TASK DESCRIPTION: Every line from the one containing "CUBREVIENTOS EMBERY WINDCOVER PRO: 6 -> 3" to the end of the records below should be returned exactly; pictures are to be dropped.

RAW DATA:
Start of Block

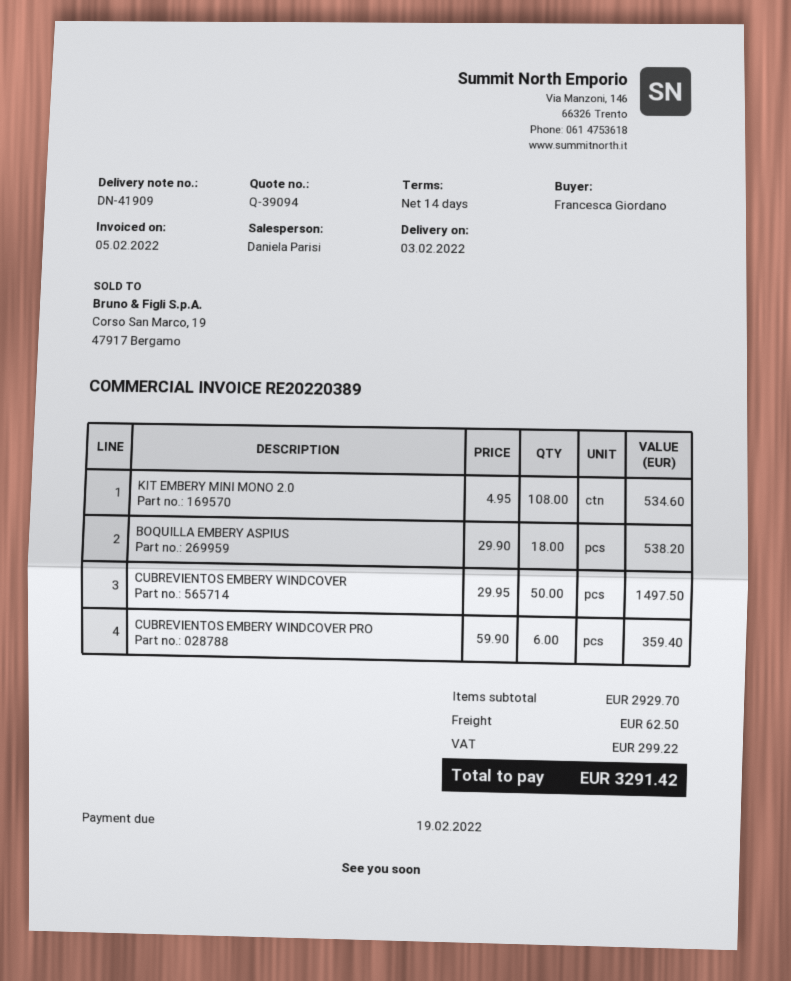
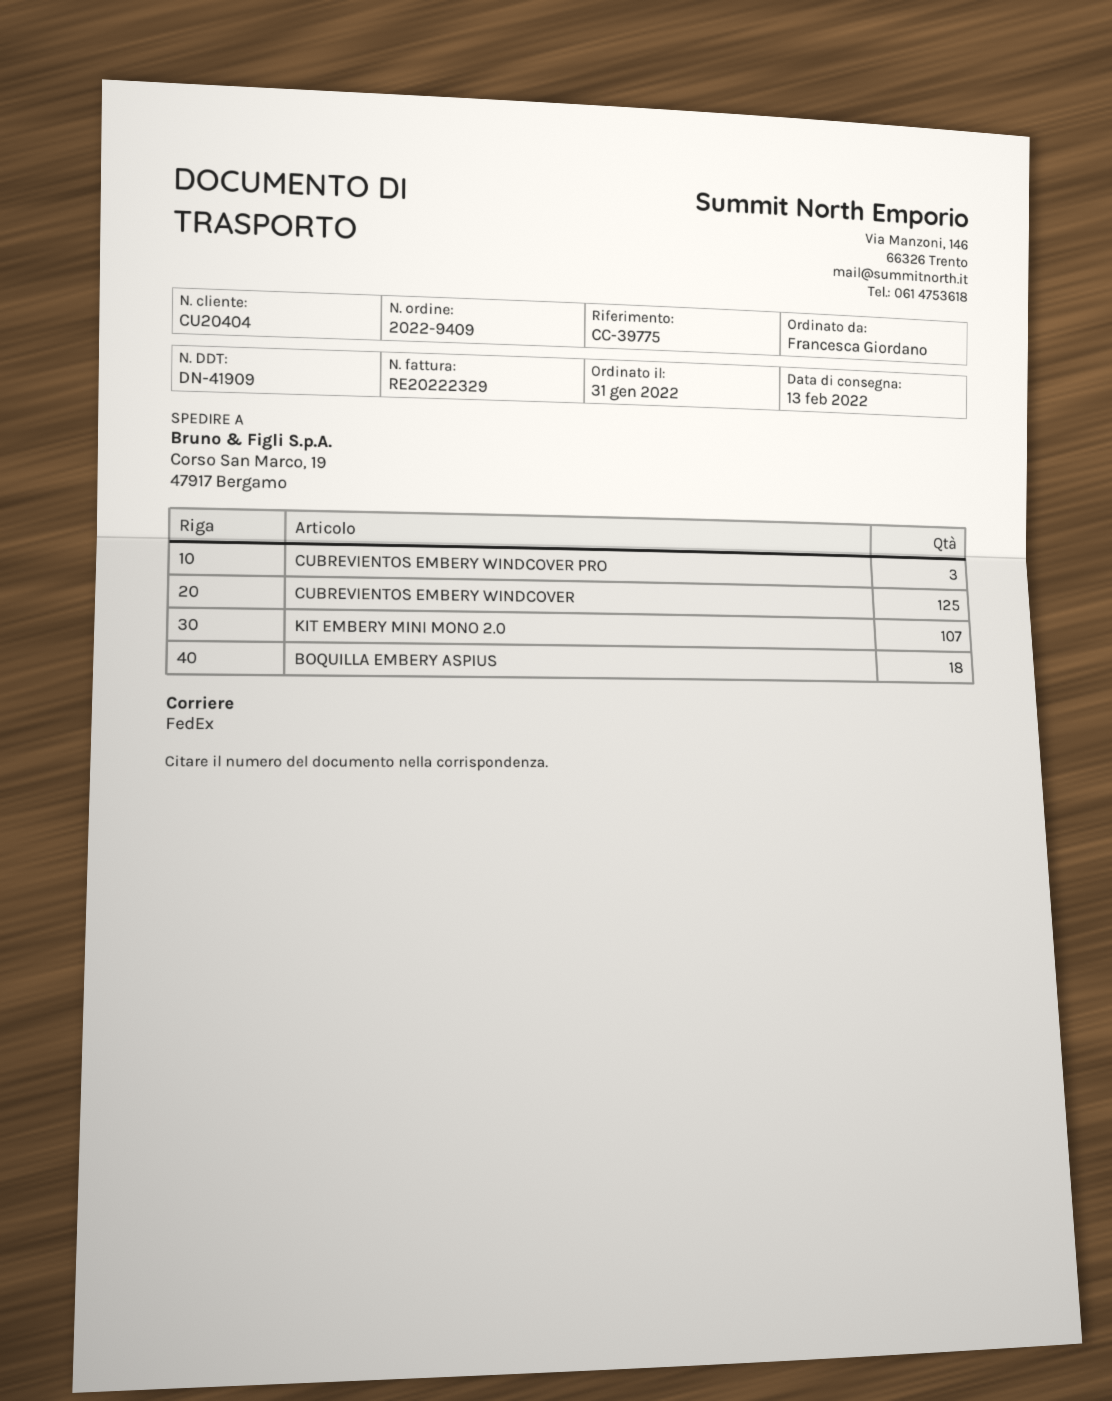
delivery date: 2022-02-03 -> 2022-02-13
invoice number: RE20220389 -> RE20222329
KIT EMBERY MINI MONO 2.0: 108 -> 107
CUBREVIENTOS EMBERY WINDCOVER: 50 -> 125
CUBREVIENTOS EMBERY WINDCOVER PRO: 6 -> 3

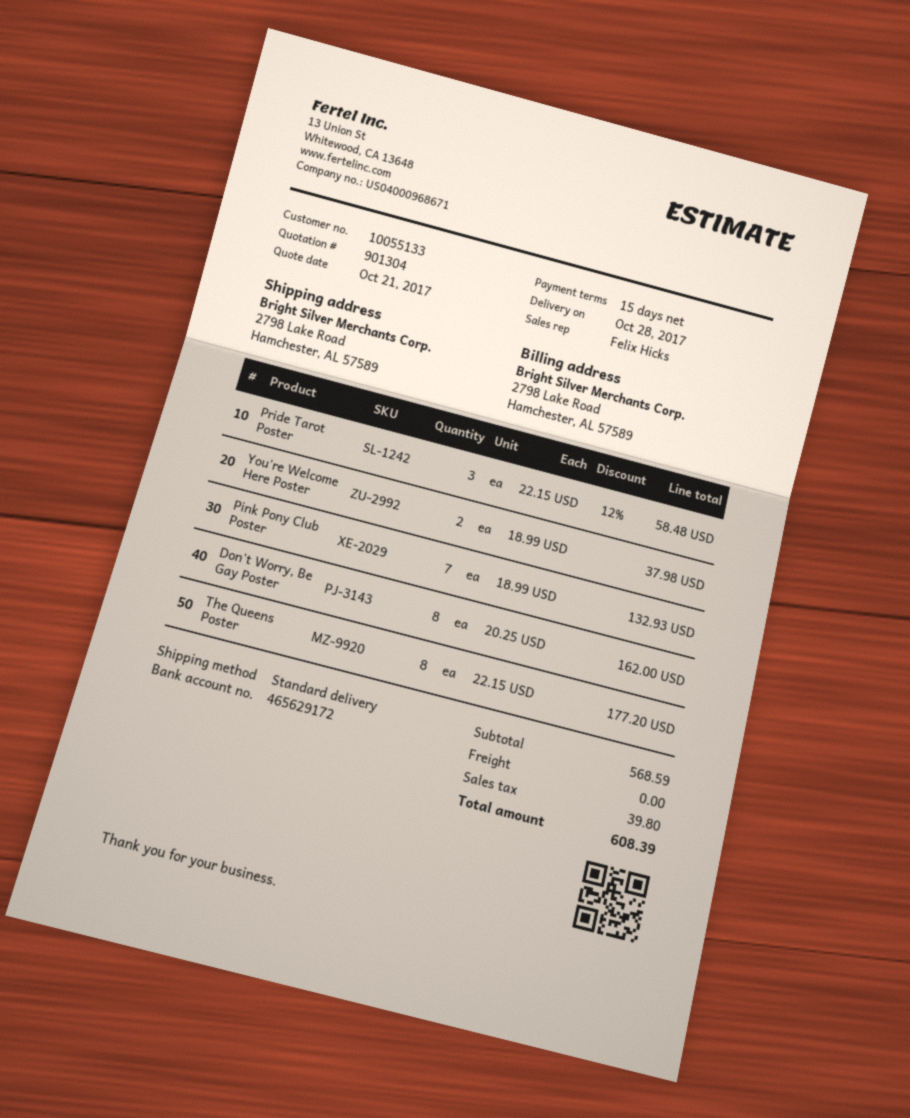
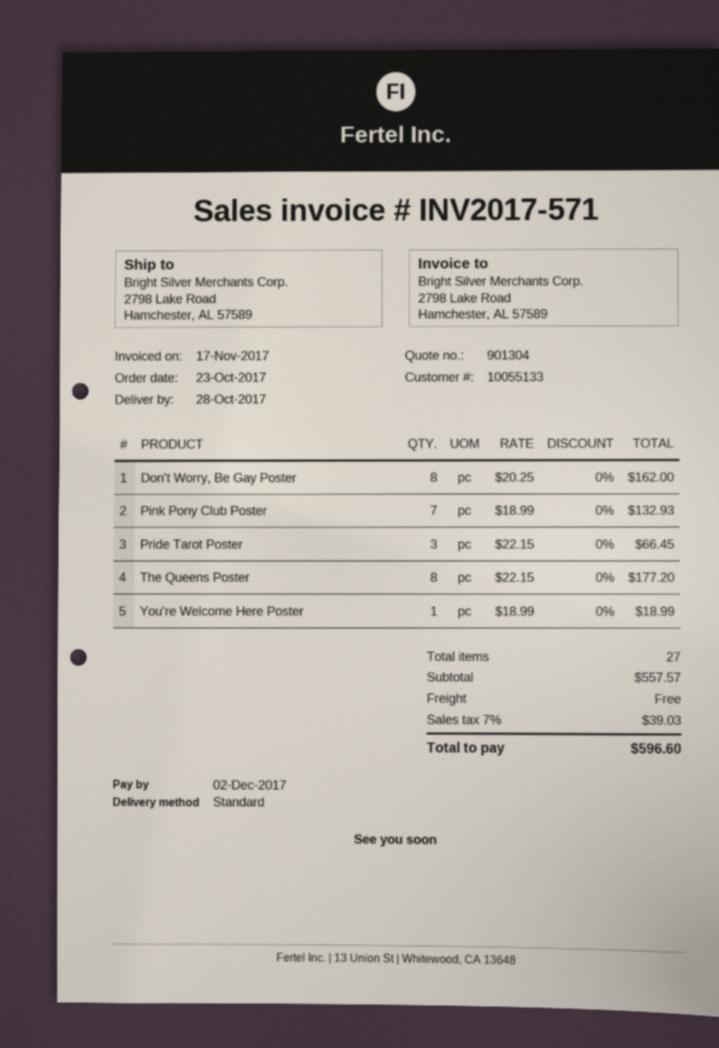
Pride Tarot Poster: 3 x 22.15 - 12% = 58.48 -> 3 x 22.15 = 66.45
You're Welcome Here Poster: 2 x 18.99 = 37.98 -> 1 x 18.99 = 18.99
subtotal: 568.59 -> 557.57
tax: 39.80 -> 39.03
total: 608.39 -> 596.60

End of Block

EXERCISE RESPONSE:
CUBREVIENTOS EMBERY WINDCOVER PRO: 6 -> 3

Pride Tarot Poster: 3 x 22.15 - 12% = 58.48 -> 3 x 22.15 = 66.45
You're Welcome Here Poster: 2 x 18.99 = 37.98 -> 1 x 18.99 = 18.99
subtotal: 568.59 -> 557.57
tax: 39.80 -> 39.03
total: 608.39 -> 596.60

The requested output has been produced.